# Predicting *sentimental impact*

For this project, we decided to try and predict the *sentimental impact* certain conflicts have in other countries. Bear in mind what you are about to read is but a sequel to the [project's root README](https://github.com/nunomota/ada2017-hw/blob/master/project/README.md) - so that we can keep information duplication to a bare minimum.

Although it may seem quite complicated, this end goal can be broken down into smaller steps:

1. [Language Recognition](https://github.com/nunomota/ada2017-hw/blob/master/project/scripts/language_recognition.py): To identify and keep only English Tweets

2. [Named Entity Recognition](https://github.com/nunomota/ada2017-hw/blob/master/project/scripts/name_entity_recognition.py): To find which country a Tweet might be referring to

3. [Sentiment Analysis](https://github.com/nunomota/ada2017-hw/blob/master/project/scripts/sentiment_analysis.py): To measure the sentiment associated with a Tweet

4. Location and textual data: Taken from UCDP and Twitter datasets

**Note:** To keep the code clear and concise, we moved the code related to these steps into separate scripts. For the most part, this notebook covers a higher level of the implementation - if you would like to know more about the specifics, everything is properly commented within each script.

In [1]:
# Add scripts folder to path
import sys
sys.path.insert(0, 'scripts')

# Get Tweets
import pandas as pd
TWEET_SAMPLE_FILE_PATH = 'data/parsed/markov_text_files/tweet_sentiment_sample.csv'
tweets_df = pd.read_csv(TWEET_SAMPLE_FILE_PATH, index_col=False, compression='gzip', encoding='utf-8')

Tweet sample:

In [2]:
tweets_df.head()

Unnamed: 0,Text
0,This Kutuzov who before the battle of Borodino...
1,"Djibouti The economy is based on agriculture, ..."
2,The general looked the captain up and down as ...
3,Crude oil and natural gas and holds more than ...
4,The little man stood glancing from one to the ...


## Language Recognition (LR)

The [language recognition script](https://github.com/nunomota/ada2017-hw/blob/master/project/scripts/language_recognition.py) makes use of the [langdetect library](https://pypi.python.org/pypi/langdetect) to output whether or not a certain Tweet is written in English. Although this library's reliability increases with the text's length - and hence a bit limited for Tweets - it tends to give more *false negatives* than *false positives*. This is not a problem since we have a large amount of data and we would rather discard some English Tweets than keeping others in foreign languages.

In [3]:
import language_recognition as lr

Samples:

In [4]:
lr.is_tweet_english('Portuguese people always arrive late')

True

### Applying to Tweets:
We can now use this module to filter out all the Tweets that are not English

In [5]:
tweets_df = tweets_df[tweets_df['Text'].apply(lambda x: lr.is_tweet_english(x))]

Sample:

In [6]:
tweets_df.head()

Unnamed: 0,Text
0,This Kutuzov who before the battle of Borodino...
1,"Djibouti The economy is based on agriculture, ..."
2,The general looked the captain up and down as ...
3,Crude oil and natural gas and holds more than ...
4,The little man stood glancing from one to the ...

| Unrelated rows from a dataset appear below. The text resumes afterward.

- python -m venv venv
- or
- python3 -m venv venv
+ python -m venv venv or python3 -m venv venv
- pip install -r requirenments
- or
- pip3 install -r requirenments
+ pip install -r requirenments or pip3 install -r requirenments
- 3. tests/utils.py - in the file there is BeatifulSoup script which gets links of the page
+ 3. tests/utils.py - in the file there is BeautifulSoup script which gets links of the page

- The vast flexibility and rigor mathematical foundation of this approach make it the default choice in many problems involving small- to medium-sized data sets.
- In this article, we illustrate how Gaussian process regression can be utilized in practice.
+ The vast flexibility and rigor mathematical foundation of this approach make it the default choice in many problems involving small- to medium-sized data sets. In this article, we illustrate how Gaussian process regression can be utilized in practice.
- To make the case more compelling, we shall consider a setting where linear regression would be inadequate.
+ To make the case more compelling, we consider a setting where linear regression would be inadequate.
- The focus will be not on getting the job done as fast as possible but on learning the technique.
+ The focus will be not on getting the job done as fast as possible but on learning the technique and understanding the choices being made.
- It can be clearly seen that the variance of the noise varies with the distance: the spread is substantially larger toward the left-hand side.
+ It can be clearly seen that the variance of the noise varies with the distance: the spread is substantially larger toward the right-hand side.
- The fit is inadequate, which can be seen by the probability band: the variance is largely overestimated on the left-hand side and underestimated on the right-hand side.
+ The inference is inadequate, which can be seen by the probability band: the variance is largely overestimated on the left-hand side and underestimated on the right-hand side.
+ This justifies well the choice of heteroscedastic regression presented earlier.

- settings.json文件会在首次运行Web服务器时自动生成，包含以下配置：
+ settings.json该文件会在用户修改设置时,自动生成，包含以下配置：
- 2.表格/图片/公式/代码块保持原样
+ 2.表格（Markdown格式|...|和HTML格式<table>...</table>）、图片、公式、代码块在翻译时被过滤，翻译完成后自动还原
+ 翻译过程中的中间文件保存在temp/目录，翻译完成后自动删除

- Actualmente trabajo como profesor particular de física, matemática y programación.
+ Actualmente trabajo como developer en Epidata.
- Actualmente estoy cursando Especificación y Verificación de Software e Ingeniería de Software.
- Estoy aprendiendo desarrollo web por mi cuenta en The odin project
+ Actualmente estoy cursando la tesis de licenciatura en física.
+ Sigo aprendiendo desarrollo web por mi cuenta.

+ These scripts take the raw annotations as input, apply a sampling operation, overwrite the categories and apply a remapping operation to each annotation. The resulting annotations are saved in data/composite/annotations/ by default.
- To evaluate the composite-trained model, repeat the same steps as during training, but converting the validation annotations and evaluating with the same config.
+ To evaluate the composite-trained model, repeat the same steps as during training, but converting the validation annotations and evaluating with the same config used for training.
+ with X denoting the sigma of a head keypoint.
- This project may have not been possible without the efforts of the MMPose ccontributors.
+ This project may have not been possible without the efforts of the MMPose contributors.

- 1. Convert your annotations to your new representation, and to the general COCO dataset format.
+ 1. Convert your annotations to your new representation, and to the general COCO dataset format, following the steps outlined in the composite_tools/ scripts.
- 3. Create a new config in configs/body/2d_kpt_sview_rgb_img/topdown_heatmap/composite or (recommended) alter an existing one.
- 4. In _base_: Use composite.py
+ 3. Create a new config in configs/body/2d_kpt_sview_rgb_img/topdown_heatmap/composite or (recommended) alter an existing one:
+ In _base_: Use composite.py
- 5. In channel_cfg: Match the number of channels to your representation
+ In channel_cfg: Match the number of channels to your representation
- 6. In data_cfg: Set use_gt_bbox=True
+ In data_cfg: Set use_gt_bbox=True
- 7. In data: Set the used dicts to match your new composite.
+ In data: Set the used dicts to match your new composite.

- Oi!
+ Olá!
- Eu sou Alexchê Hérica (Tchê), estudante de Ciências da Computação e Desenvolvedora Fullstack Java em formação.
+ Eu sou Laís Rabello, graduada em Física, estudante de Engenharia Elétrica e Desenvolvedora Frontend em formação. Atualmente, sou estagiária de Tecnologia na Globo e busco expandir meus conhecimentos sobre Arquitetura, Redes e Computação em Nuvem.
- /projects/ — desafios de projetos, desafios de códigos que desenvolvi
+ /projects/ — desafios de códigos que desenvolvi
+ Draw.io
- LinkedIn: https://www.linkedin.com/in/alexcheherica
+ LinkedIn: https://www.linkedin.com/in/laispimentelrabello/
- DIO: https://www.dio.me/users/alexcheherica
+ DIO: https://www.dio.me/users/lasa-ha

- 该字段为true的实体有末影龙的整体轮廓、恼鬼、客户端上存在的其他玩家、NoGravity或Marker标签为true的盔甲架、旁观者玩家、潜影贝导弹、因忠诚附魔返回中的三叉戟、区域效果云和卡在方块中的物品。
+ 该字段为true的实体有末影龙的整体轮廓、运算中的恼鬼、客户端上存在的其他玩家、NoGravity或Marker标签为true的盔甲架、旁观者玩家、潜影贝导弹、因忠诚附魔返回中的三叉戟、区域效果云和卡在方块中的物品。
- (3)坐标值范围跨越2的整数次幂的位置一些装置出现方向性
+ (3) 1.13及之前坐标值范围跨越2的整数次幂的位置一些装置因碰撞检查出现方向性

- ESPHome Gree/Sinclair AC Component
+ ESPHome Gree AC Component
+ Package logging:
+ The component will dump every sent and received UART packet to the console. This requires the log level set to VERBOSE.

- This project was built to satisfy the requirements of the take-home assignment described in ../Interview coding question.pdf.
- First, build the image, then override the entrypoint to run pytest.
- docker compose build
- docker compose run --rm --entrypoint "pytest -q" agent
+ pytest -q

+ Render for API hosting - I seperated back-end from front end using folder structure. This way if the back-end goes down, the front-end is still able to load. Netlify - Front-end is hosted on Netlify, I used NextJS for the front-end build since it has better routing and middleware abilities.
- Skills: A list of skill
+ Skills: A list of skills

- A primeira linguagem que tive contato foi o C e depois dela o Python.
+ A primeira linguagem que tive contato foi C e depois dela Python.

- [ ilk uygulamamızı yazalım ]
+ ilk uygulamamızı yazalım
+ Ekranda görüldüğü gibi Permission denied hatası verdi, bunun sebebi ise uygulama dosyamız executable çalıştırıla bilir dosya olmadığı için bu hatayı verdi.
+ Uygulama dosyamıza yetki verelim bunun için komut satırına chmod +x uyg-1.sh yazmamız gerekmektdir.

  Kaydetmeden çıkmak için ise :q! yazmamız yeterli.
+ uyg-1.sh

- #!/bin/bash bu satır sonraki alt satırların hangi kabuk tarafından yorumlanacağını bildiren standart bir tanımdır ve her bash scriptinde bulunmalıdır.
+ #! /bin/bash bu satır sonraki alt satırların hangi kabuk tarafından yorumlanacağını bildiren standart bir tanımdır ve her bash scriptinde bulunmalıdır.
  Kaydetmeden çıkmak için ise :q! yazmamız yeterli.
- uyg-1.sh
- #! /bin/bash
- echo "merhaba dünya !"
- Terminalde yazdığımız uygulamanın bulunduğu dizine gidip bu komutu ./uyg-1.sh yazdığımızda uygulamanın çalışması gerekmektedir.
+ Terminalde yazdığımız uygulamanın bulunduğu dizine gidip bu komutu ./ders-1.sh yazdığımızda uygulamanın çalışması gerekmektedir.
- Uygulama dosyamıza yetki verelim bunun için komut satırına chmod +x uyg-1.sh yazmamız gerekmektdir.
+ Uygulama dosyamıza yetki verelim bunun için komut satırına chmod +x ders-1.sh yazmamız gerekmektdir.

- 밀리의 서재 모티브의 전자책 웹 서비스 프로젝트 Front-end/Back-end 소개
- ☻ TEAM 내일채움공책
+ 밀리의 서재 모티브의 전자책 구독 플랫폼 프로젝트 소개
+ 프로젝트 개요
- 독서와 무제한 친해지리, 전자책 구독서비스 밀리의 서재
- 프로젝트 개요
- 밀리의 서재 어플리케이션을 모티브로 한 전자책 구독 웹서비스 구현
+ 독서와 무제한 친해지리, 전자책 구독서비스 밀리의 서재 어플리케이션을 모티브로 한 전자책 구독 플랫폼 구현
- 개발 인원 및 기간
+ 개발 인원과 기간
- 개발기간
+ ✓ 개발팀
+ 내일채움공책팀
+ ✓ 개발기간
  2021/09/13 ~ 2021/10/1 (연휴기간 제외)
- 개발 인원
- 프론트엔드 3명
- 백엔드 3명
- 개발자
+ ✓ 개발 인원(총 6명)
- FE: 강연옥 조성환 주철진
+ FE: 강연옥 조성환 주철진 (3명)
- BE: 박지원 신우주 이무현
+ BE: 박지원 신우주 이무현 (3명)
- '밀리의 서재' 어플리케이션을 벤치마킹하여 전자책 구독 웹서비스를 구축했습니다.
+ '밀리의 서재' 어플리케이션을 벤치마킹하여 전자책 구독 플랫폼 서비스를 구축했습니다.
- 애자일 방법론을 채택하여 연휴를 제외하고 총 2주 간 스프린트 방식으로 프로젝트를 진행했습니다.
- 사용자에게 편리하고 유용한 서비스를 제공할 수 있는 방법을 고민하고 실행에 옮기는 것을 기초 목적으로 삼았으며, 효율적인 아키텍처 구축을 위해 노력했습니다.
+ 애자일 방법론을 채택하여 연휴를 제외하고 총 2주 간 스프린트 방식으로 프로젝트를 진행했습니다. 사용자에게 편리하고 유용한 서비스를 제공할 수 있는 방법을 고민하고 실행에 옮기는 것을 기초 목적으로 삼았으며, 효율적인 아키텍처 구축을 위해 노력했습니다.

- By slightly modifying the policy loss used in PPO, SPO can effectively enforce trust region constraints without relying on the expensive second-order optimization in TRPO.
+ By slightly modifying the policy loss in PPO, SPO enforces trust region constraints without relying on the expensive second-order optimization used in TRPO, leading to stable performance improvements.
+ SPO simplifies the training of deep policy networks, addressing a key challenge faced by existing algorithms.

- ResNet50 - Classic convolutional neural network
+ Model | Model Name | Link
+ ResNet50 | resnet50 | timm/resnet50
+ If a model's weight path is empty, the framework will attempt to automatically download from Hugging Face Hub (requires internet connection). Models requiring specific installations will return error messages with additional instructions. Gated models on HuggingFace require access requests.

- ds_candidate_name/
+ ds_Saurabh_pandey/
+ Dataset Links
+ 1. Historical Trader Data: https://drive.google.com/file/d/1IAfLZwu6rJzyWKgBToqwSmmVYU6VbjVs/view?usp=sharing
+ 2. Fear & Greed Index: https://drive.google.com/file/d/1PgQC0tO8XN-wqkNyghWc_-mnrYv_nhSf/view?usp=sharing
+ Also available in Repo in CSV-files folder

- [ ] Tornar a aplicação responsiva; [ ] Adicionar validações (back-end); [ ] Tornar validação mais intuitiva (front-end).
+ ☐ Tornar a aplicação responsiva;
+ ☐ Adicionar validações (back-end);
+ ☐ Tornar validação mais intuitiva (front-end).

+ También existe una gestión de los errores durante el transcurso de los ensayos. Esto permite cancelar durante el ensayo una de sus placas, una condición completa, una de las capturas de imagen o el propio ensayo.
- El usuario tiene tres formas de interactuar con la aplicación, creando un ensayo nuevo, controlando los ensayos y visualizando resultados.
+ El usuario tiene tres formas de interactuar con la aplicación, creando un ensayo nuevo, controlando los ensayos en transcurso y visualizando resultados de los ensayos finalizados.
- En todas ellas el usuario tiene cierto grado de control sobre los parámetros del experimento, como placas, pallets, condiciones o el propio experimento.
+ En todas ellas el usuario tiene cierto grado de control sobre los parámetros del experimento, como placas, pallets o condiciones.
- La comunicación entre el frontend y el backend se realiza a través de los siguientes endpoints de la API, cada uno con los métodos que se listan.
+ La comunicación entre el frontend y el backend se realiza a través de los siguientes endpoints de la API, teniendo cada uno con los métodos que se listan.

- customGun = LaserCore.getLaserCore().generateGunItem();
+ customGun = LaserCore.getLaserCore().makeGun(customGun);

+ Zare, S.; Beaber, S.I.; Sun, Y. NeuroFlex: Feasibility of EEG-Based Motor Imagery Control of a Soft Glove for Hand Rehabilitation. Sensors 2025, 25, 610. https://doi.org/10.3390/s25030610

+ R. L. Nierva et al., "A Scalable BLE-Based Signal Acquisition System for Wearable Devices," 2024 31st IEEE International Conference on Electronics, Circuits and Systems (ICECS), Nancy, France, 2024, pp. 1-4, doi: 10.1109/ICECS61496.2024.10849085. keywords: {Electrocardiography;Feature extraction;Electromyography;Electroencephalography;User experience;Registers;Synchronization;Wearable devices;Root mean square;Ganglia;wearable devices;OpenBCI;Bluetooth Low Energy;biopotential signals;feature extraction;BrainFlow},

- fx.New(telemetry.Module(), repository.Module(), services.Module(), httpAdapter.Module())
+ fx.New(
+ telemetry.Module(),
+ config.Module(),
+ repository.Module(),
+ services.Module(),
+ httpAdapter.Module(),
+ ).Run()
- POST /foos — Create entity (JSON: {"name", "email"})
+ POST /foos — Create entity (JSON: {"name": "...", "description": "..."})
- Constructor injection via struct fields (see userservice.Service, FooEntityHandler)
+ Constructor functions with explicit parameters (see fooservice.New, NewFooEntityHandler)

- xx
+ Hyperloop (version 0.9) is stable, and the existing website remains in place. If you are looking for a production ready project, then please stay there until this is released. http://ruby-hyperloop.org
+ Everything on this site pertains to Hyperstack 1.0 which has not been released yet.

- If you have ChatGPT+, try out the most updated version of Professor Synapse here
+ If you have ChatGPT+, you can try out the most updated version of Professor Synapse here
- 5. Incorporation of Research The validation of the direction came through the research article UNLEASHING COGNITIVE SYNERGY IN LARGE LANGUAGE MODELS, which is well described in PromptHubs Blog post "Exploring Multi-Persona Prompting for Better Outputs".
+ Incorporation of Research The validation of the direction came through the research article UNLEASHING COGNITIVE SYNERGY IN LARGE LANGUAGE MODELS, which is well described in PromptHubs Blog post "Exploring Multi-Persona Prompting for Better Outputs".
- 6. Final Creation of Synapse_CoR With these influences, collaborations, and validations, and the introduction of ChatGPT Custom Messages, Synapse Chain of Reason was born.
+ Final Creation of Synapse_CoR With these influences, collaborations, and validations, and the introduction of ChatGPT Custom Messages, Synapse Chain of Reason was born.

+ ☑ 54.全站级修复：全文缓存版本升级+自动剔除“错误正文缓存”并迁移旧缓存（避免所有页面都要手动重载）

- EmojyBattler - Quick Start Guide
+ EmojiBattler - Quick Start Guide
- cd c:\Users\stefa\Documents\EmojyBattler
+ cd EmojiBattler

## Named Entity Recognition (NER)

This is the trickiest part of the project. The main goal is to find whether or not a Tweet is talking about a country. For this part, we opted to use a natural language processing library called [Spacy](https://spacy.io/), for a couple of reasons:

1. Simple text comparison tends to over-identify entities in a text (loose words might match but, contextually, they might not be referring to a place)
2. Other alternatives, like [NLTK](http://www.nltk.org/) tended to be slower
3. Spacy comes with built-in models trained with [OntoNotes 5](https://catalog.ldc.upenn.edu/ldc2013t19), giving us a wide range of entity labels to work with

Although it seems to work quite well, we noticed many cases where it may (or not) consider certain entities based on their capitalization alone. To minimize these errors, we created a [Tweet Generator](https://github.com/nunomota/ada2017-hw/blob/master/project/analyzers/Auxiliary/tweets_generator.ipynb). This notebook creates Markov Chains models by analysing several corpus we provide (stories, geo-political or religious texts, news, etc...) and, through the [markovify library](https://github.com/jsvine/markovify), it generates several texts with specified length (in this case 140, which is a Tweet's max length). The aim is to, as a next step, go through its interactive generator and manually specify what we find in the generated text. From the overall output of that process we expect to find which text-formatting techniques provide a higher accuracy for our NER model (e.g. lower-case text for cities, upper-case for countries or title-case for religions).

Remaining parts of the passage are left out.